Murray is referring to his compatriots who meet daily at 9 a.m. and 2 p.m. to drink a cup
and talk about what has happened since the last shift. At 81 1/2 years old, and working
for most of that, life continues to be punctuated by coffee breaks.
Murray has deep roots in Grant County. His folks were longtime residents of Bates and his
son Gregg graduated from Prairie City High School. Murray lived in Bates from 1924-1941.
"That's when I found out I was a foreigner," he claims. He was born in Nova Scotia, Canada
and came to the western states at age two. It wasn't until he left Grant County at the age of
27 to work for Boeing in Seattle that anyone wanted proof of entry.

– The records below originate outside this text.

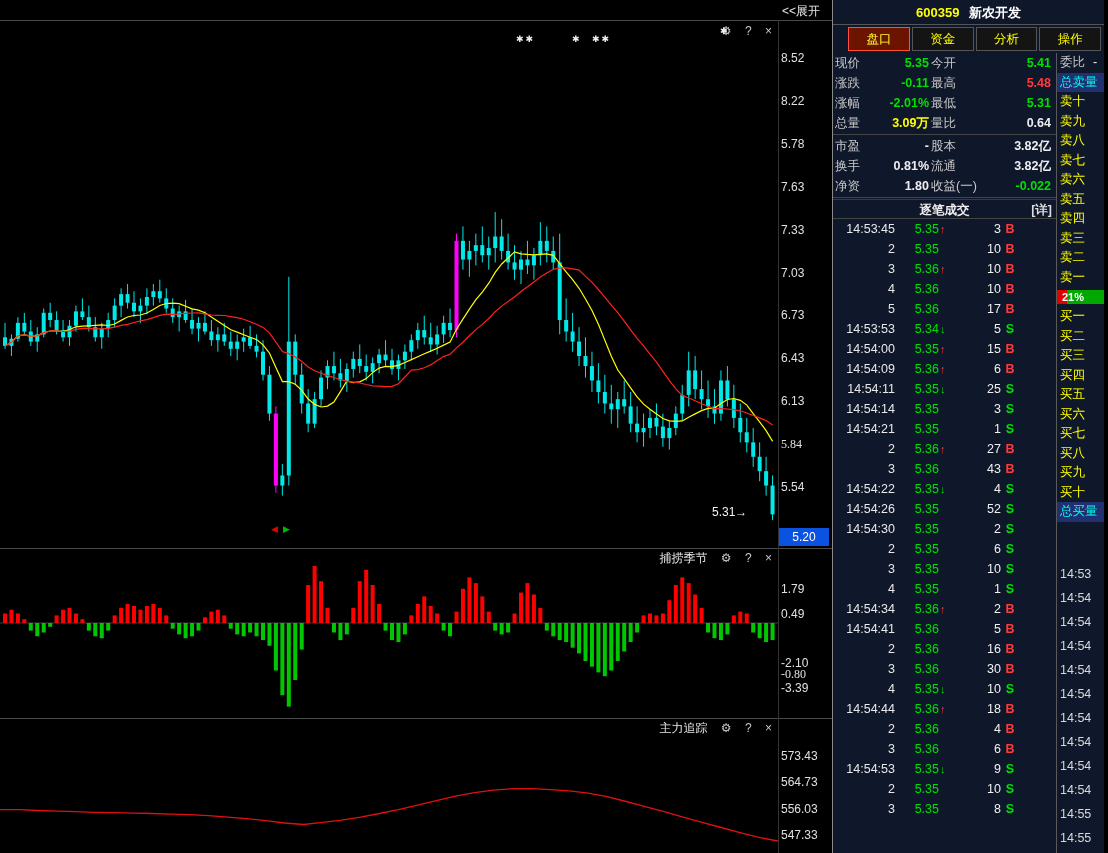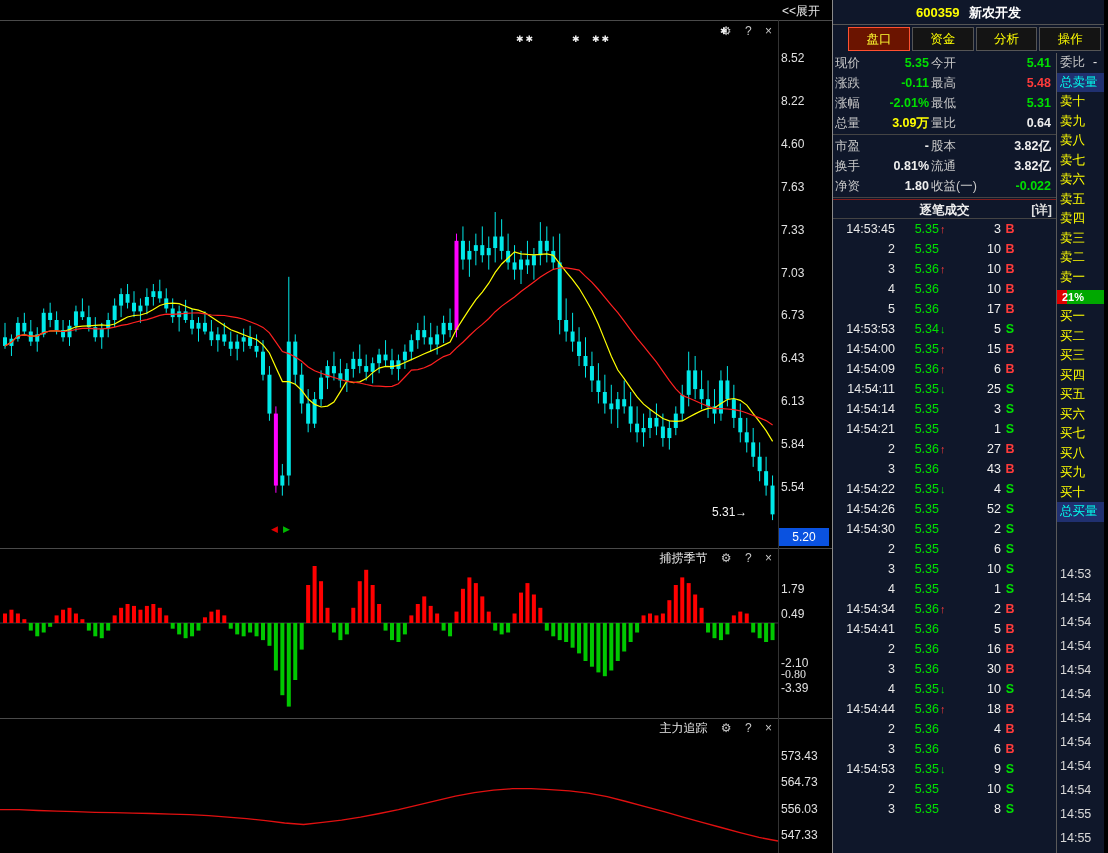--- a/index.html
+++ b/index.html
@@ -469,28 +469,28 @@
     <div class="panel-head bottom-head">
       <span>主力追踪</span>
       <span class="icon">⚙</span>
       <span class="icon">?</span>
       <span class="icon">×</span>
     </div>
 
     <div class="vsep"></div>
   <span class="axis-label" style="top: 51px;">8.52</span>
       <span class="axis-label" style="top: 93.9px;">8.22</span>
-      <span class="axis-label" style="top: 136.8px;">4.60</span>
+      <span class="axis-label" style="top: 136.8px;">5.78</span>
       <span class="axis-label" style="top: 179.7px;">7.63</span>
       <span class="axis-label" style="top: 222.6px;">7.33</span>
       <span class="axis-label" style="top: 265.5px;">7.03</span>
       <span class="axis-label" style="top: 308.4px;">6.73</span>
       <span class="axis-label" style="top: 351.3px;">6.43</span>
       <span class="axis-label" style="top: 394.2px;">6.13</span>
-      <span class="axis-label" style="top: 437.1px;">5.84</span>
+      <span class="axis-label" style="top: 437.1px; font-family: Liberation Serif, serif;">5.84</span>
       <span class="axis-label" style="top: 480px;">5.54</span>
       <span class="axis-label" style="top: 582px;">1.79</span>
       <span class="axis-label" style="top: 606.75px;">0.49</span>
       <span class="axis-label" style="top: 667px; font-family: Liberation Serif, serif;">-0.80</span>
       <span class="axis-label" style="top: 656.25px;">-2.10</span>
       <span class="axis-label" style="top: 681px;">-3.39</span>
       <span class="axis-label" style="top: 749px;">573.43</span>
       <span class="axis-label" style="top: 775.33px;">564.73</span>
       <span class="axis-label" style="top: 801.66px;">556.03</span>
       <span class="axis-label" style="top: 827.99px;">547.33</span>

After an FBI check and the admission into the jig shop at Boeing, Murray thought he
would be able to send for his wife and son, but there simply was no housing. "About
six months after I started, I had to bunch the whole thing," remembers Murray.
Memories of his next job, machining the ship yards in Portland bring back vivid scenes of
freezing outside on the job for $1.20 an hour. "The only way to get out of that was to get
civil service work, "he says. "I tried to get to Pearl Harbor, but they shipped me to a
submarine base at Vallejo, California." They checked up on his citizenship once more,
and that was the end of that.
More machining jobs in Portland followed that stint, and also a management job for a national
retailer. In 1950 a divorce drew the family apart. Murray's wife and daughter left together,
Gregg went to live with grandparents still in Grant County and Murray began machining for
Bingham-Willamette in Portland. He worked there until 1978, when he came back to Grant County
to take care of his folks.
As a young man Murray remembers riding the "Loci" (locomotive) on the Sumpter Valley Railroad.

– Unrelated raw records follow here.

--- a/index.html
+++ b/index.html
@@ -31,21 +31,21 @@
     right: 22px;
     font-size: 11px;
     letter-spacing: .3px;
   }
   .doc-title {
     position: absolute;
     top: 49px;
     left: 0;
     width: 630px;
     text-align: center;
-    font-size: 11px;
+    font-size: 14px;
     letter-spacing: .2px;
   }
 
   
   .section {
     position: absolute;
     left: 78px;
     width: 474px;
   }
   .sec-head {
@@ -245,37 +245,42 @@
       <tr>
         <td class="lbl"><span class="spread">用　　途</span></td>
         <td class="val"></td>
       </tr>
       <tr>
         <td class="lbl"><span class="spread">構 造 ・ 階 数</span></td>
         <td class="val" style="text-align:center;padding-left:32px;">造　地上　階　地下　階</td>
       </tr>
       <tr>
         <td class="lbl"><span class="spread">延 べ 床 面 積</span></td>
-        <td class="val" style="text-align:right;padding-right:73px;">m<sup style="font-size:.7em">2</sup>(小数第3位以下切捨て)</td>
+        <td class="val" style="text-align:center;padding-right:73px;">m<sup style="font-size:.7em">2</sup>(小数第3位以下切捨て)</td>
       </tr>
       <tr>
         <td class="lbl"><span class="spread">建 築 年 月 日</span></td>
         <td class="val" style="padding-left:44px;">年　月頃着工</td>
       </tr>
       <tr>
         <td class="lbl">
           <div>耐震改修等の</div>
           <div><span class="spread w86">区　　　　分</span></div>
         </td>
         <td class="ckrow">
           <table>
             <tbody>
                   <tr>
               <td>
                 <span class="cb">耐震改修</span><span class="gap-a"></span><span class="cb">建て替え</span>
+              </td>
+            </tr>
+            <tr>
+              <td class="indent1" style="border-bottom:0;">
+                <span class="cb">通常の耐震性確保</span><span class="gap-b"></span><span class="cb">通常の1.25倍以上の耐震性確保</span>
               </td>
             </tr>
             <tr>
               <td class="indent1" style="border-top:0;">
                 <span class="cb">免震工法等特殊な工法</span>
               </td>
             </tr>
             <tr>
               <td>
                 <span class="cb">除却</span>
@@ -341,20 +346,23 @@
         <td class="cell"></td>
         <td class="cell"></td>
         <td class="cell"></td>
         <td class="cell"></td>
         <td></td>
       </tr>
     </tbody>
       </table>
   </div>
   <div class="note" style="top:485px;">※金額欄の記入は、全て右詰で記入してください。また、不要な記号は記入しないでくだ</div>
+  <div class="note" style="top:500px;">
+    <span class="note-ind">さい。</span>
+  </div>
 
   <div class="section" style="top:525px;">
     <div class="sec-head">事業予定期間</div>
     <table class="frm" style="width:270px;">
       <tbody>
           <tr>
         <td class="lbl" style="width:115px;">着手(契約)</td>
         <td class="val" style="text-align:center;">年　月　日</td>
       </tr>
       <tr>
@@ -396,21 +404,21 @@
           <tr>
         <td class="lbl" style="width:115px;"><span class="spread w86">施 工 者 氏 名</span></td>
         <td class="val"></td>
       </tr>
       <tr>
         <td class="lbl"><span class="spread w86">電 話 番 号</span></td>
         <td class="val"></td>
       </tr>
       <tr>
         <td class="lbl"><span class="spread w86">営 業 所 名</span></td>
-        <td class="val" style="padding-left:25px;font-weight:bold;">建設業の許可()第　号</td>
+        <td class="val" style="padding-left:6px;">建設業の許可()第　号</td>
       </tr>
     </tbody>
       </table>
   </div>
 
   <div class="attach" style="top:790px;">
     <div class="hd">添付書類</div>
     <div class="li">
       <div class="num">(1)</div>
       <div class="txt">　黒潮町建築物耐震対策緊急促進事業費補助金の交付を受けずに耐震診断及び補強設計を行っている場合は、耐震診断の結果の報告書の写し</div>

And living for the dances every Saturday night. "We'd go as far as Dayville from Bates," he
says adding, "It's a different life now, but you only go around once, so you might as well
He is very proud of his son who graduated from the University of Oregon and attended Johns Hopkins
for two years. "Education is everything; always has been and always will be," he says. "But if you don't
have something between your ears nowadays you really have to worry."
One of Murray's commentaries on life is that, "we don't remember how we got here and we don't remember
leaving." That's true for the big entrance and exit, but we are aware of all the little moves in
between. And for the people of Prairie City who have set their clocks by him and listened to his gentle
laugh, the town just won't look the same.